**Assignment**.
Beginning with the line that contains "e agora ninguém", reproduce every line through the end of the records below exactly, and leave the pictures out.

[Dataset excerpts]
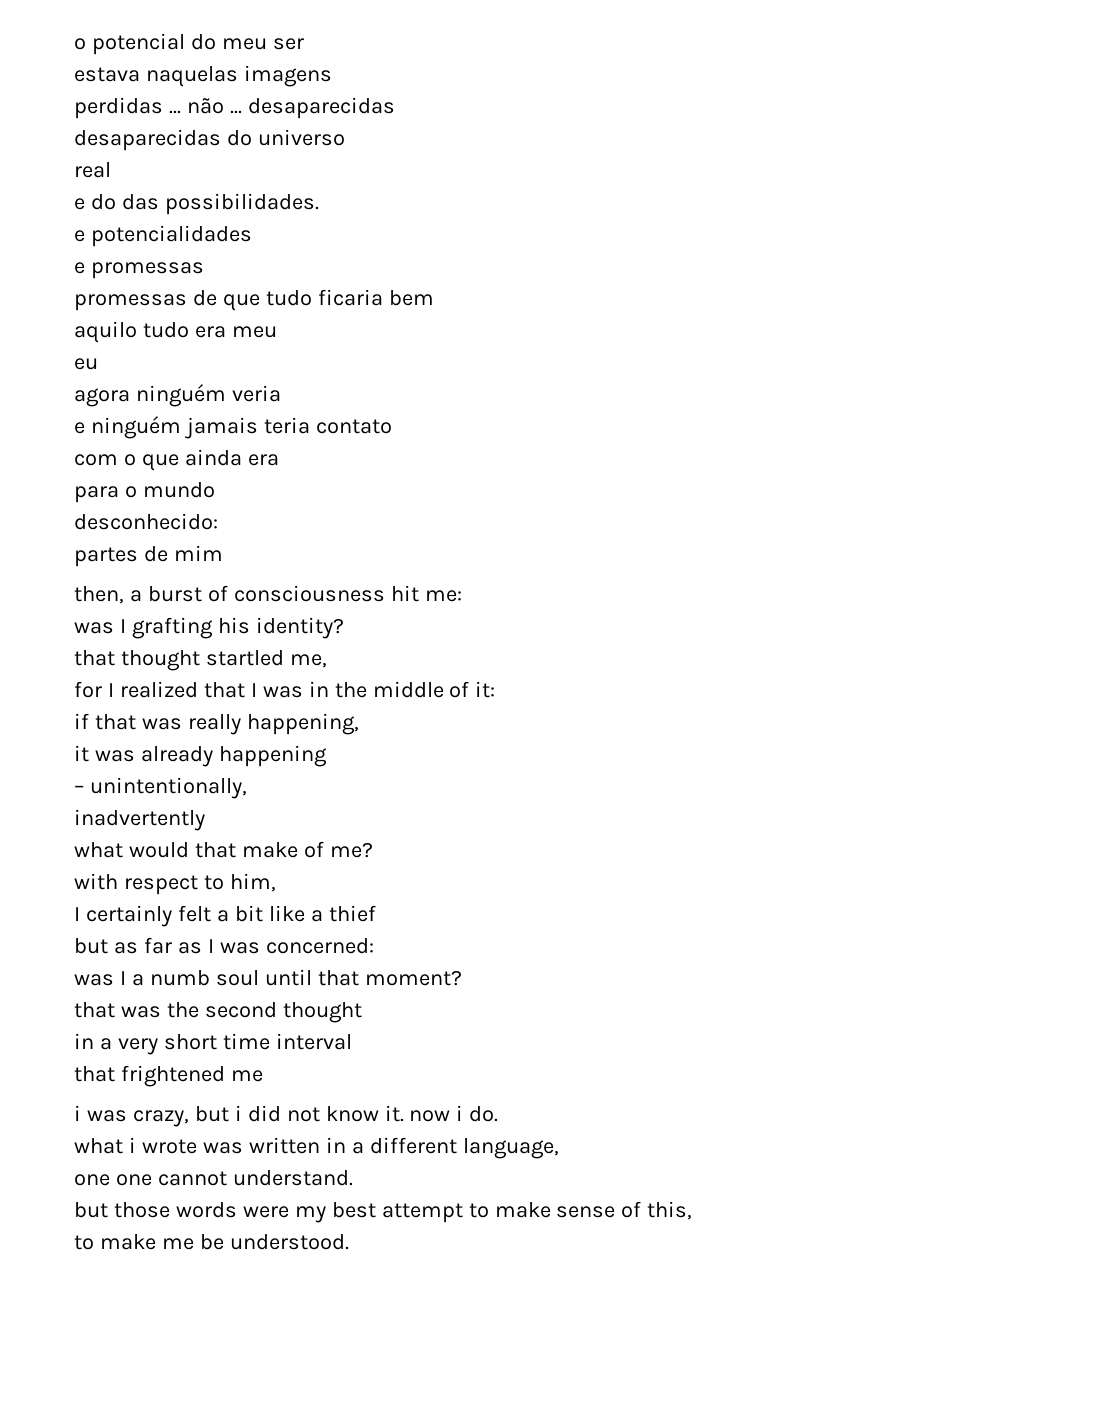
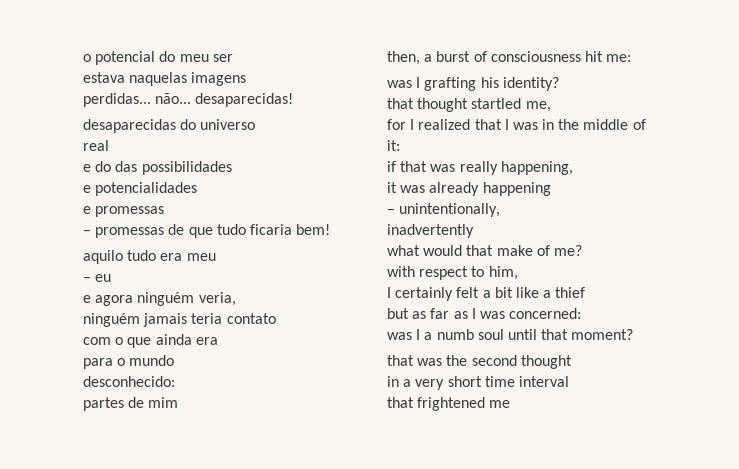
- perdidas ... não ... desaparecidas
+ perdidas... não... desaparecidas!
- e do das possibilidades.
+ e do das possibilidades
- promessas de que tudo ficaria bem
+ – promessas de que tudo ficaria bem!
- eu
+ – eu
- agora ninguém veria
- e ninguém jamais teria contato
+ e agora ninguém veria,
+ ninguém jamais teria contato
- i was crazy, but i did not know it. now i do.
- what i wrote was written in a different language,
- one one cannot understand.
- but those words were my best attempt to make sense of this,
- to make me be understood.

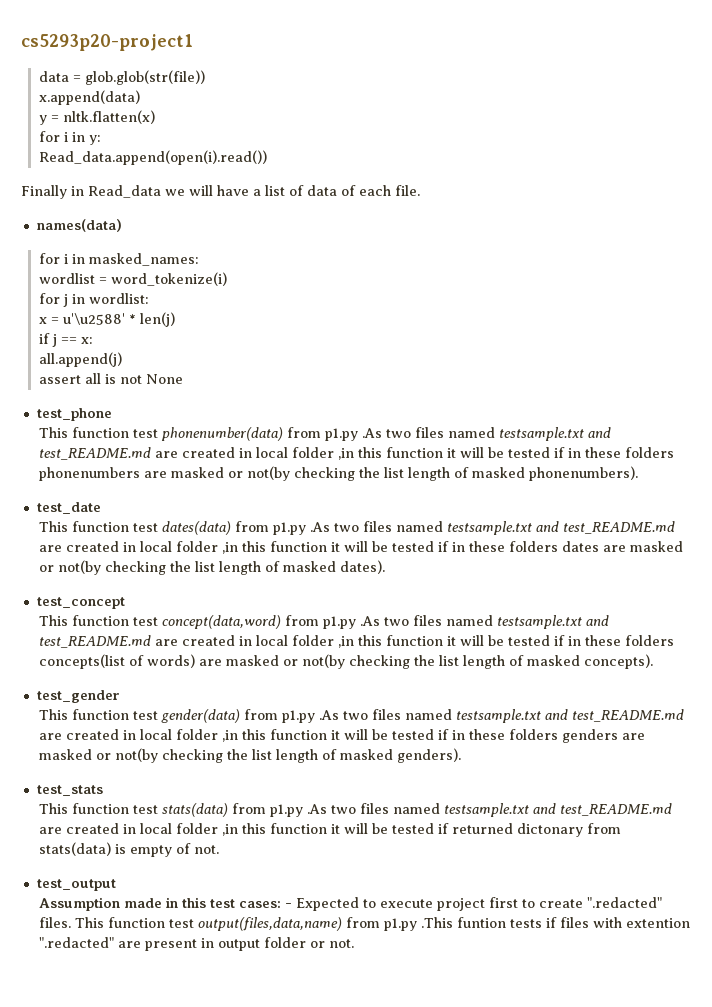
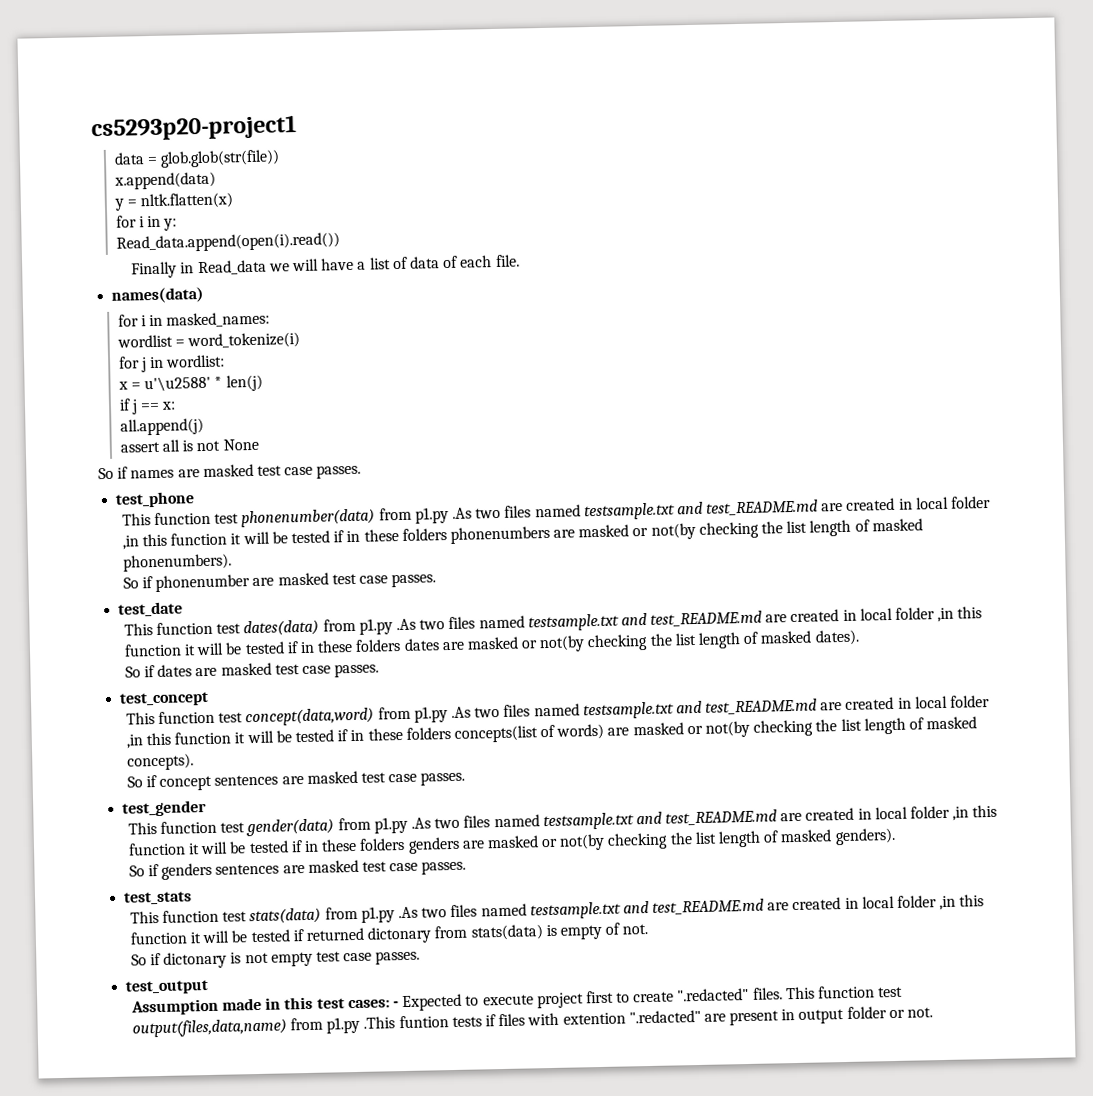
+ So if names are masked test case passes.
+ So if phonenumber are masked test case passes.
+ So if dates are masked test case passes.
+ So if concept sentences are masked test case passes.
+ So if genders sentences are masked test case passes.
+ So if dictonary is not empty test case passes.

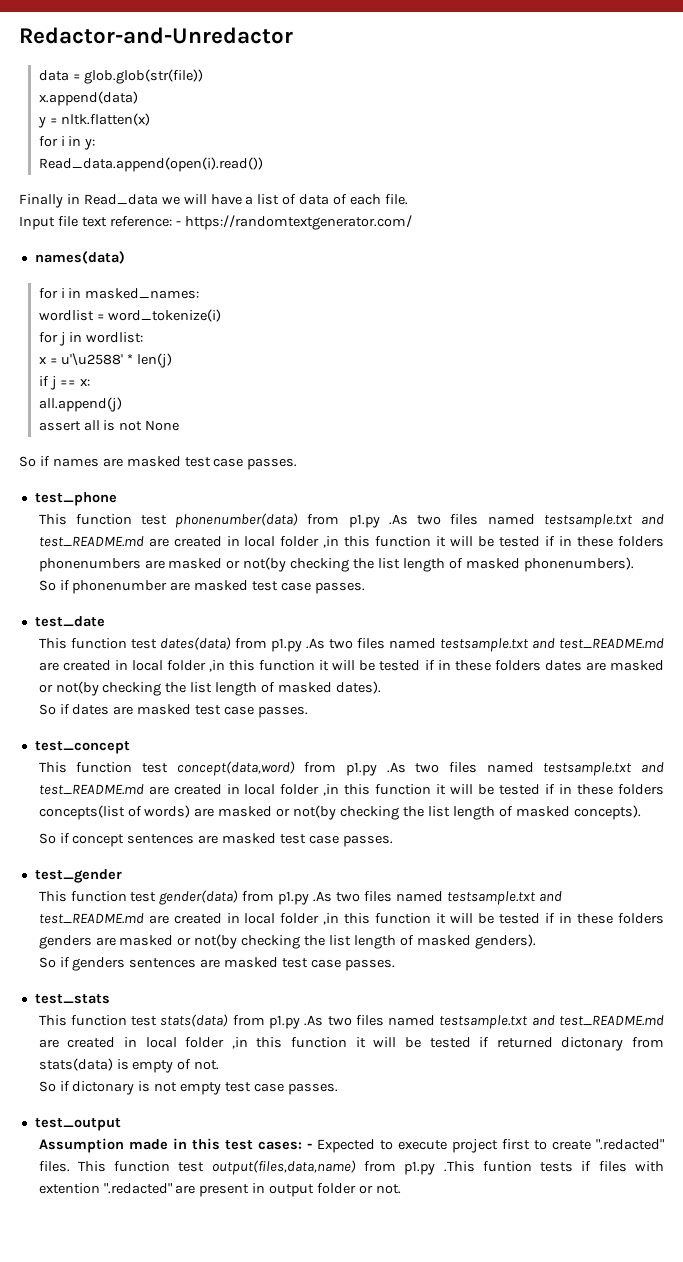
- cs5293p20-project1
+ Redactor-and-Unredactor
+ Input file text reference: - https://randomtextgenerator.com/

**Solution for this task**.
+ e agora ninguém veria,
+ ninguém jamais teria contato
- i was crazy, but i did not know it. now i do.
- what i wrote was written in a different language,
- one one cannot understand.
- but those words were my best attempt to make sense of this,
- to make me be understood.

+ So if names are masked test case passes.
+ So if phonenumber are masked test case passes.
+ So if dates are masked test case passes.
+ So if concept sentences are masked test case passes.
+ So if genders sentences are masked test case passes.
+ So if dictonary is not empty test case passes.

- cs5293p20-project1
+ Redactor-and-Unredactor
+ Input file text reference: - https://randomtextgenerator.com/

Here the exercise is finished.